→ Source data:

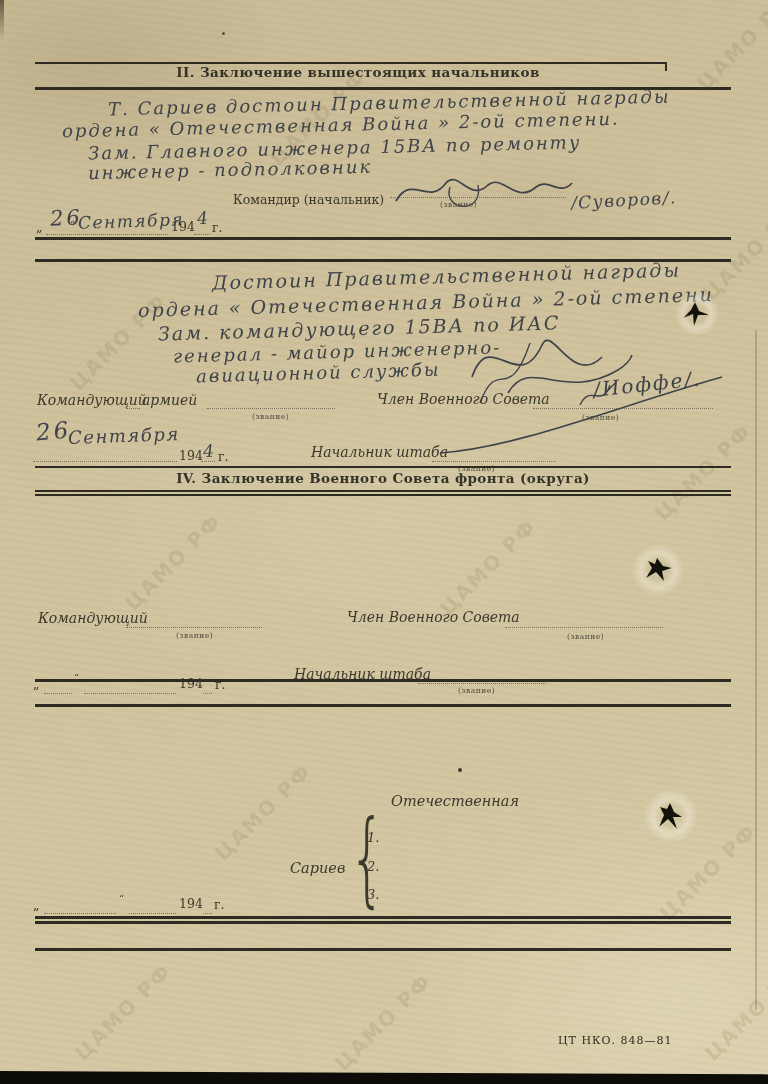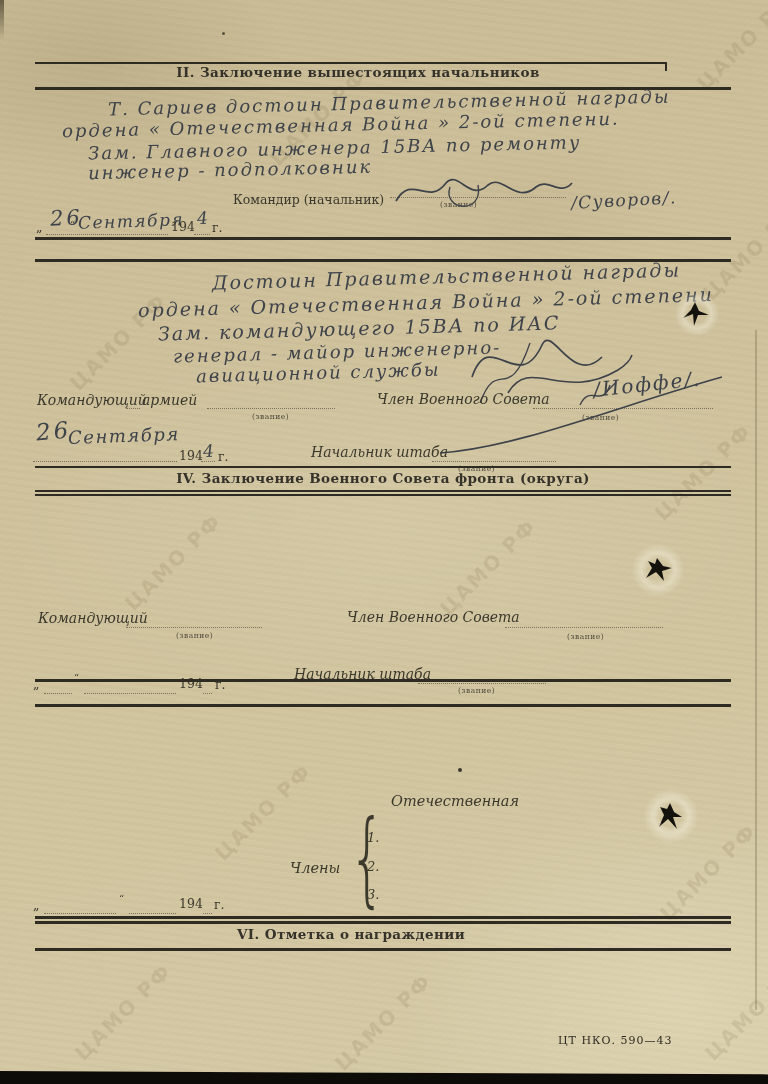"Члены" div.lbl { text: Члены -> Сариев }
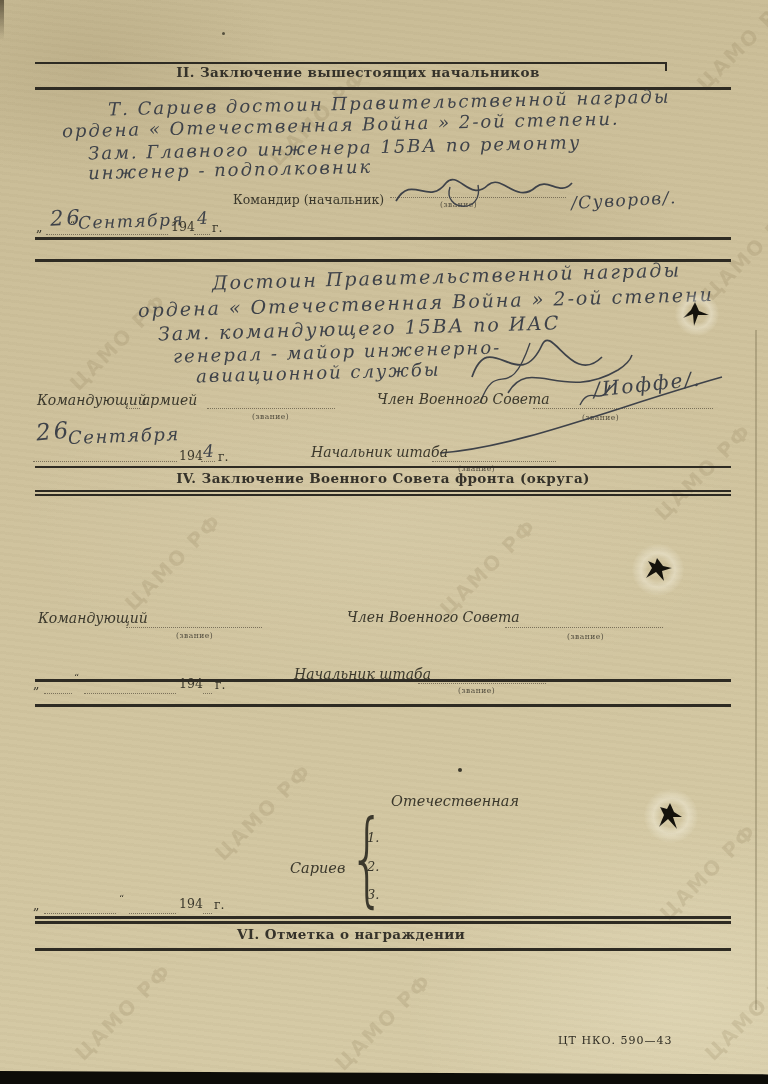"VI. Отметка о награждении" div.sec-title { html: <div>VI. Отметка о награждении</div> -> none }
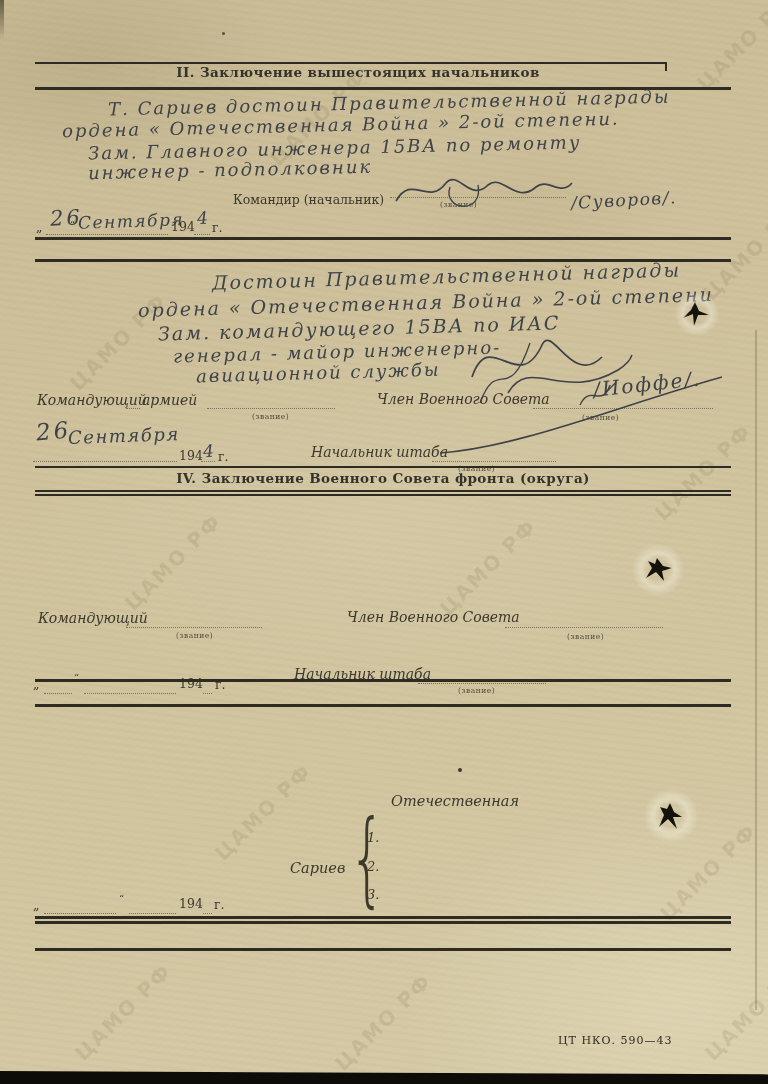"ЦТ НКО. 590—43" div { text: 590—43 -> 848—81 }
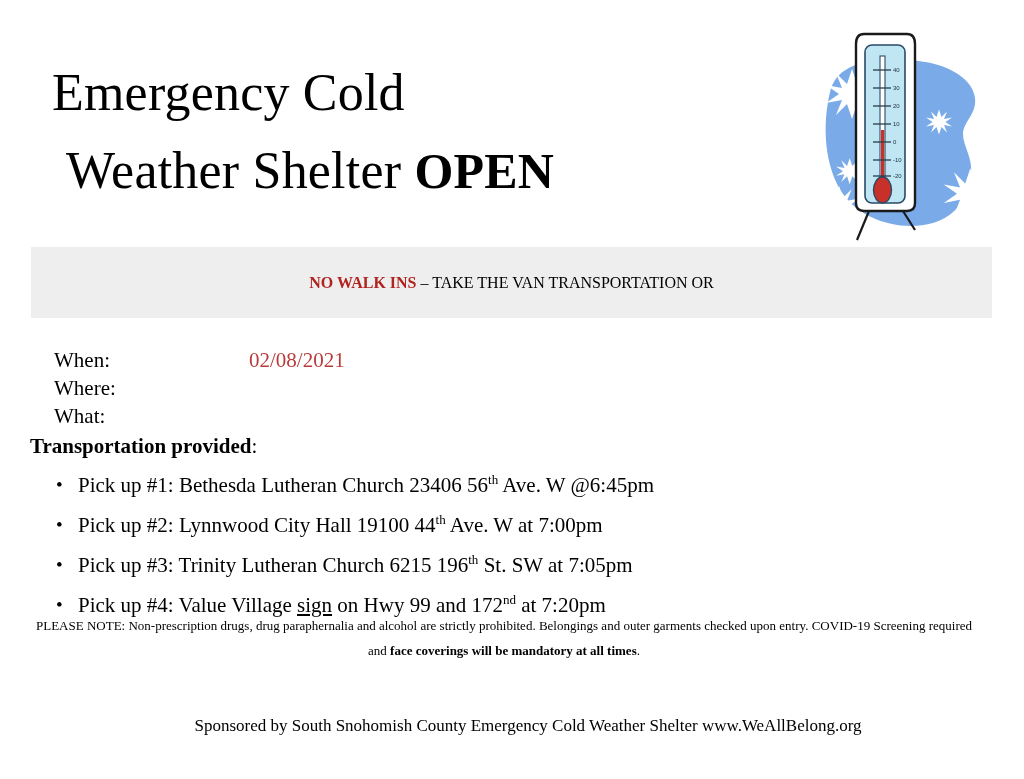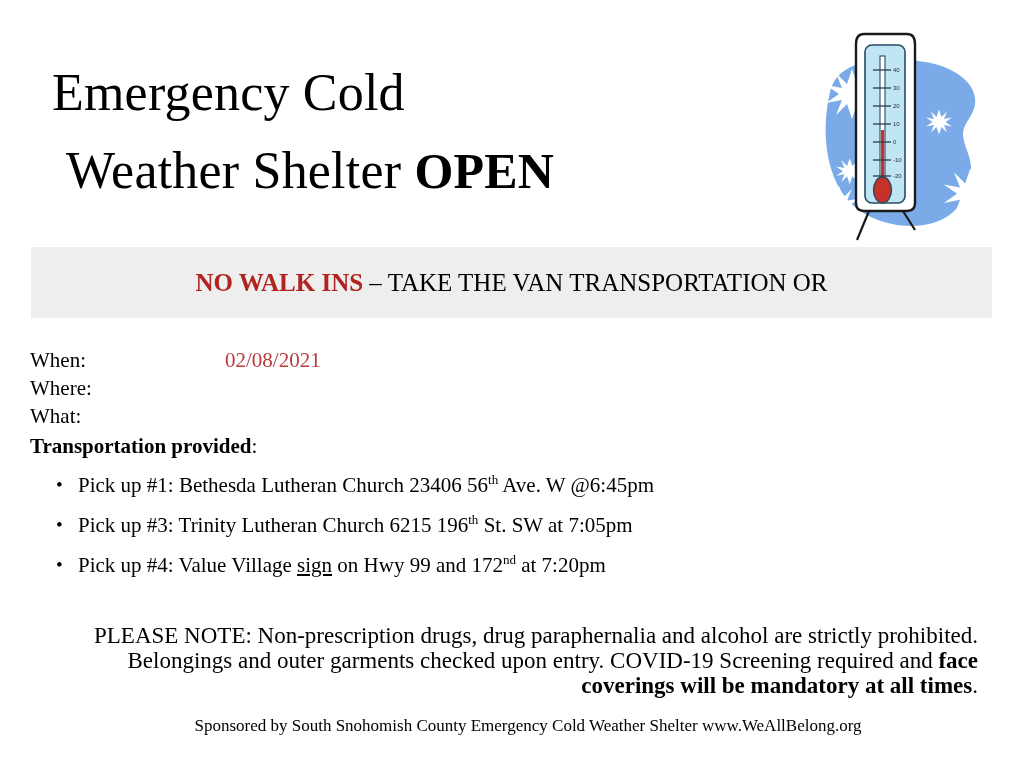"NO WALK INS – TAKE" .banner-line { font-size: 25px -> 16px }
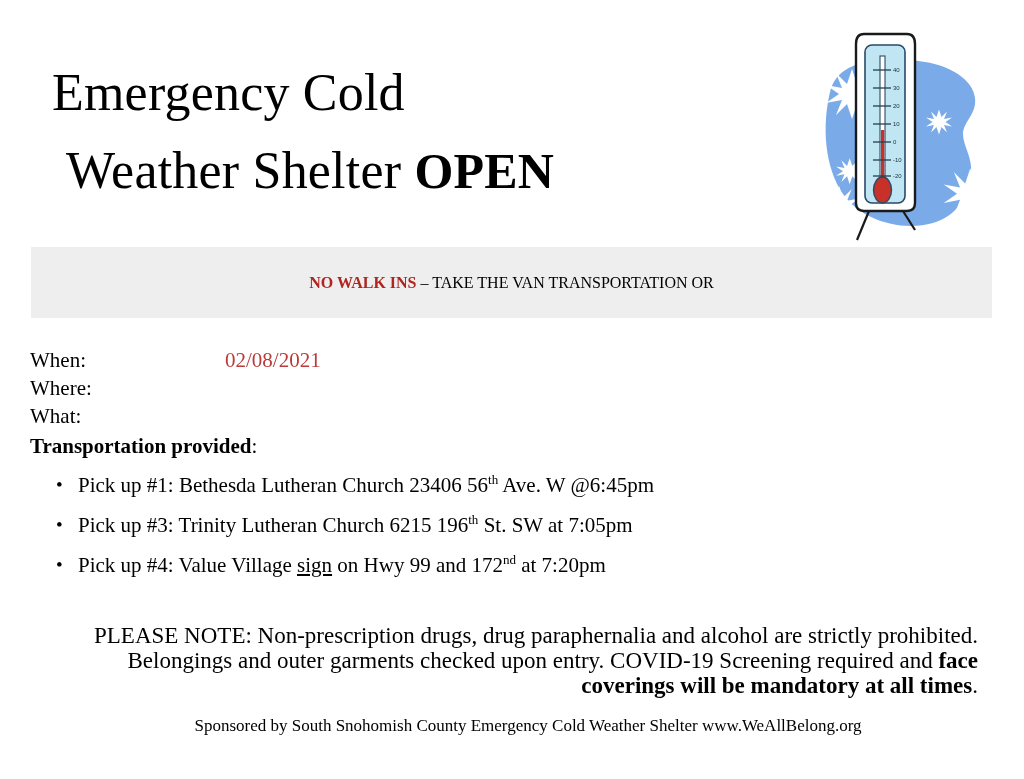"When:" .detail-row { margin-left: none -> 24px }
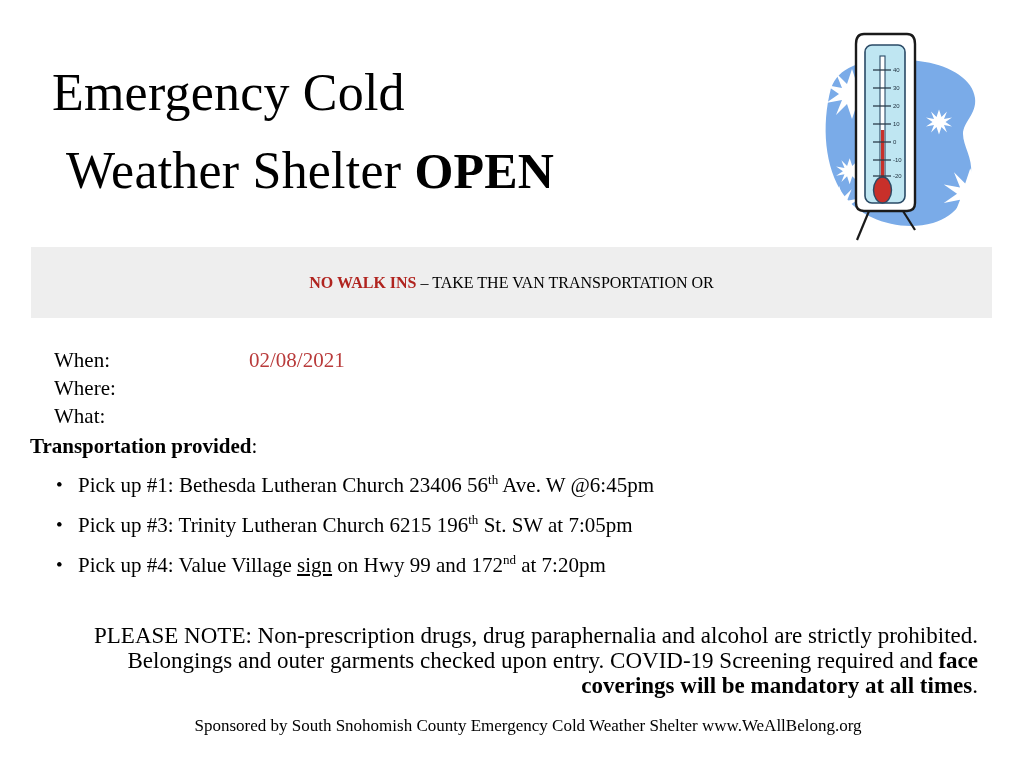"Pick up #2: Lynnwood City" li { html: none -> <li><span>Pick up #2: Lynnwood City Hall 19100 44</span><sup>th</sup><span> Ave. W at 7:00pm</span></li> }
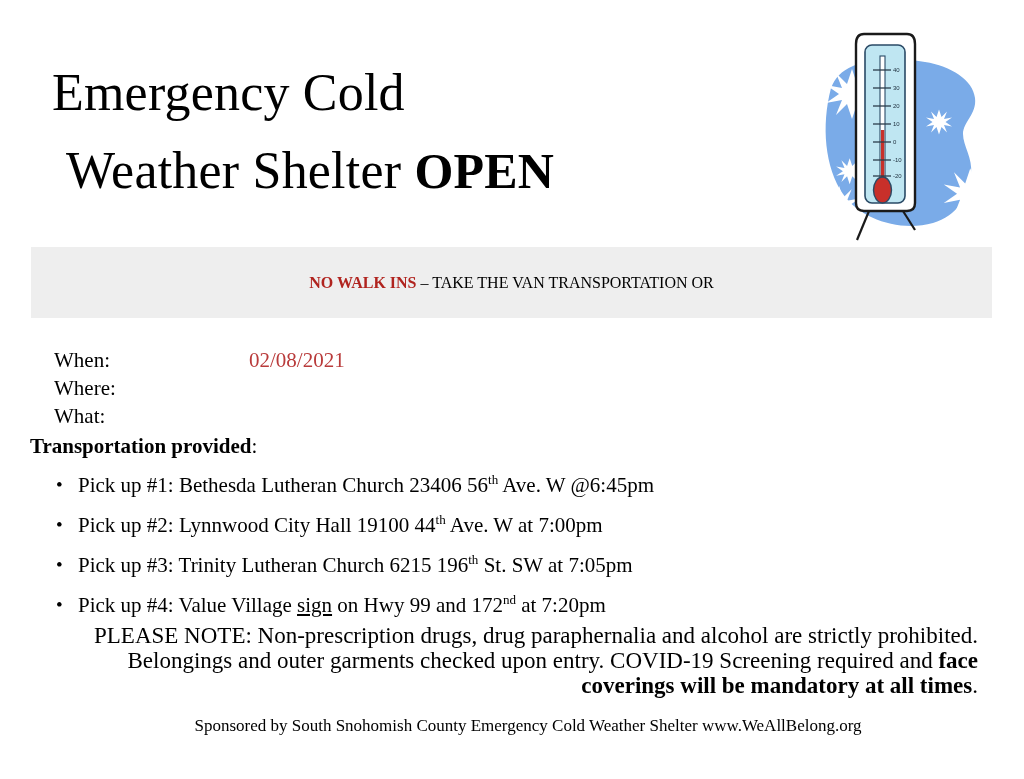"PLEASE NOTE: Non-prescription drugs," #please-note { font-size: 23px -> 13px; text-align: right -> center }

→ Task statement:
Full transcription without images: please go through the records and repeat them exactly.

→ Result below:
"Члены" div.lbl { text: Члены -> Сариев }
"VI. Отметка о награждении" div.sec-title { html: <div>VI. Отметка о награждении</div> -> none }
"ЦТ НКО. 590—43" div { text: 590—43 -> 848—81 }
"NO WALK INS – TAKE" .banner-line { font-size: 25px -> 16px }
"When:" .detail-row { margin-left: none -> 24px }
"Pick up #2: Lynnwood City" li { html: none -> <li><span>Pick up #2: Lynnwood City Hall 19100 44</span><sup>th</sup><span> Ave. W at 7:00pm</span></li> }
"PLEASE NOTE: Non-prescription drugs," #please-note { font-size: 23px -> 13px; text-align: right -> center }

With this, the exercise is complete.